- Film poster
- Directed by: Andrej Košak
- Written by: Andrej Košak
- Starring: Demeter Bitenc Miranda Caharija Nina Ivanič Jure Ivanušič Davor Janjić Uroš Potočnik Zijah Sokolović
- Cinematography: Sven Pepeonik
- Edited by: Zlatjan Čučkov
- Music by: Saša Lošić
- Distributed by: RTV Slovenija Bindweed Soundvision
- Release date: 1997;
- Running time: 100 minutes
- Country: Slovenia
- Language: Slovene

= Outsider (1997 film) =

Outsider is a film produced in 1997 in Slovenia by writer and director Andrej Košak. The film was selected as the Slovenian entry for the Best Foreign Language Film at the 70th Academy Awards, but was not accepted as a nominee.

The film's action takes place in the 1980s in the former Yugoslavia. It covers issues such as the former Yugoslav punk rock scene and drug use in the year when Josip Broz Tito died.

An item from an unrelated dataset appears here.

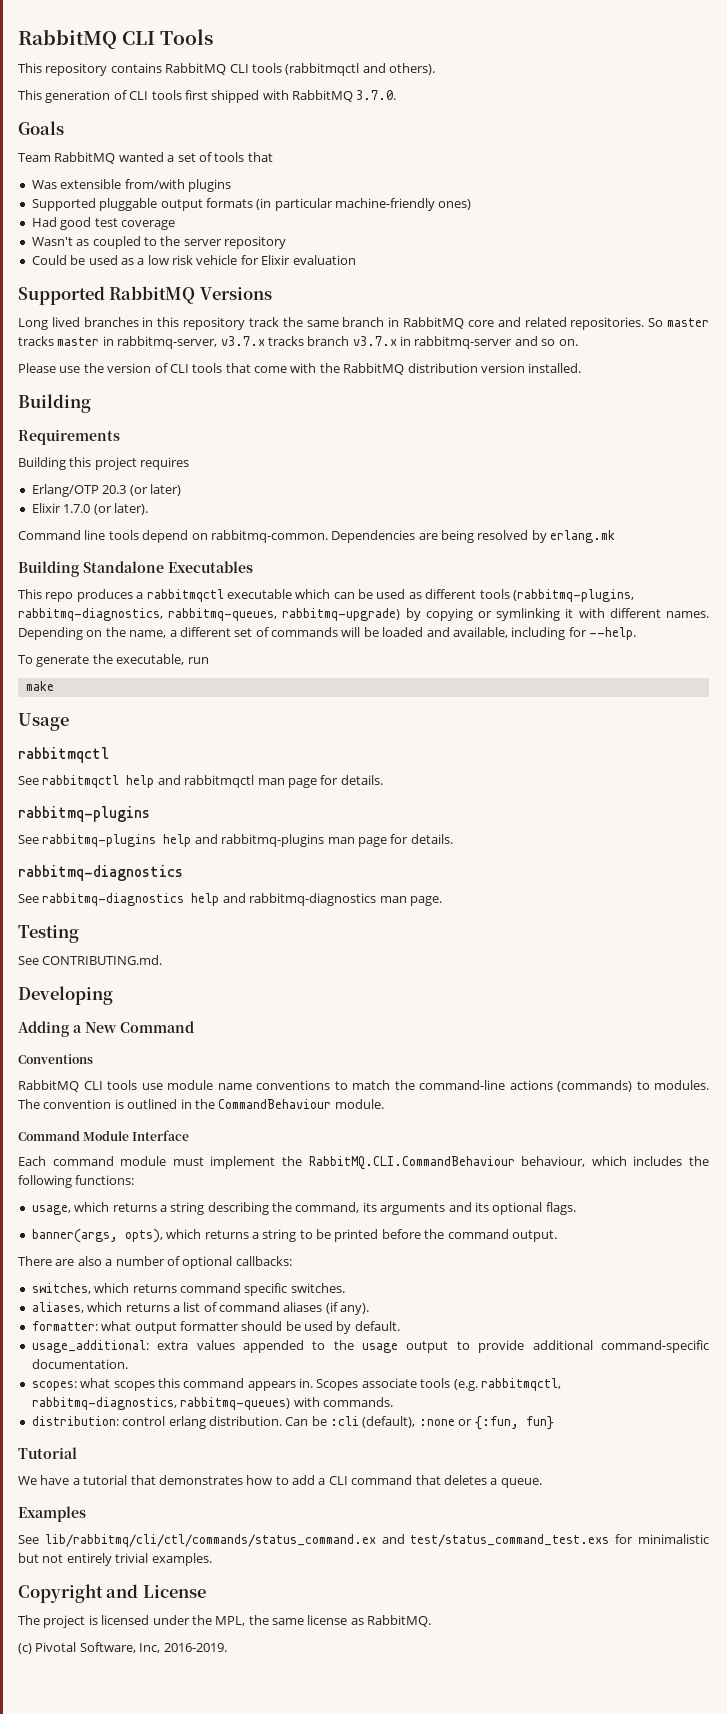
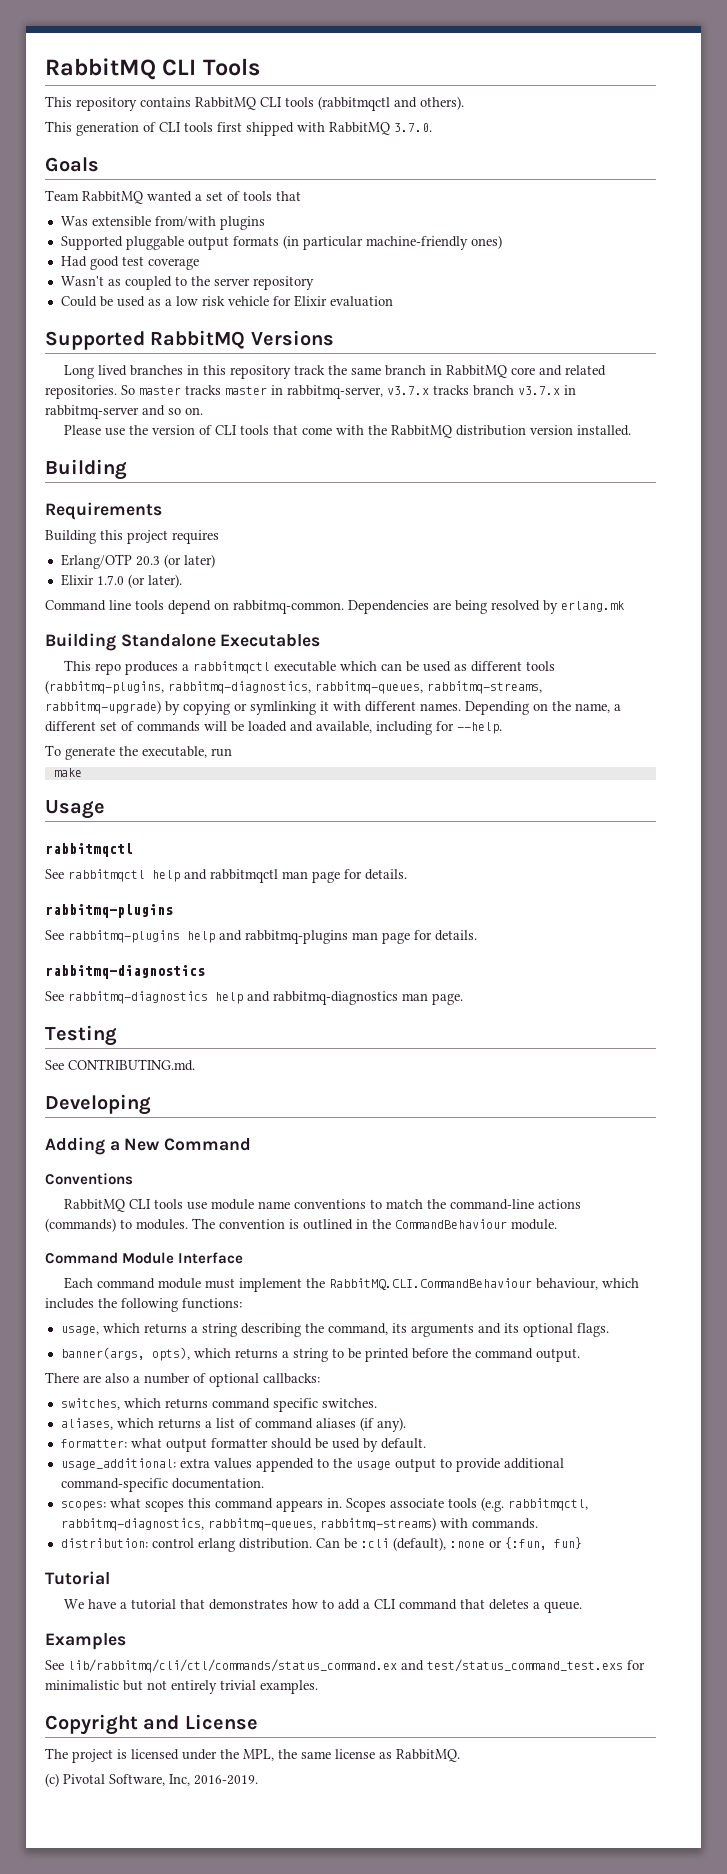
- This repo produces a rabbitmqctl executable which can be used as different tools (rabbitmq-plugins, rabbitmq-diagnostics, rabbitmq-queues, rabbitmq-upgrade) by copying or symlinking it with different names.
+ This repo produces a rabbitmqctl executable which can be used as different tools (rabbitmq-plugins, rabbitmq-diagnostics, rabbitmq-queues, rabbitmq-streams, rabbitmq-upgrade) by copying or symlinking it with different names.
- Scopes associate tools (e.g. rabbitmqctl, rabbitmq-diagnostics, rabbitmq-queues) with commands.
+ Scopes associate tools (e.g. rabbitmqctl, rabbitmq-diagnostics, rabbitmq-queues, rabbitmq-streams) with commands.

The story begins in autumn 1979 when Sead Mulahasanović, whose father was a Warrant Officer (zastavnik) of Yugoslav People's Army moved to Ljubljana and started attending one of the local secondary schools. He immediately joined local punkers who formed a band. Because punk rock in Yugoslavia was not tolerated some of them quickly fell into trouble. Authorities were on high alert because Tito got seriously ill and was admitted to University Medical Centre Ljubljana. Sead spent a lot of time with his new friends because his father was devoted only to the army and wanted Sead to join the army school to become an officer or a pilot. After joining army school he developed extreme anxiety and was feared of being molested again.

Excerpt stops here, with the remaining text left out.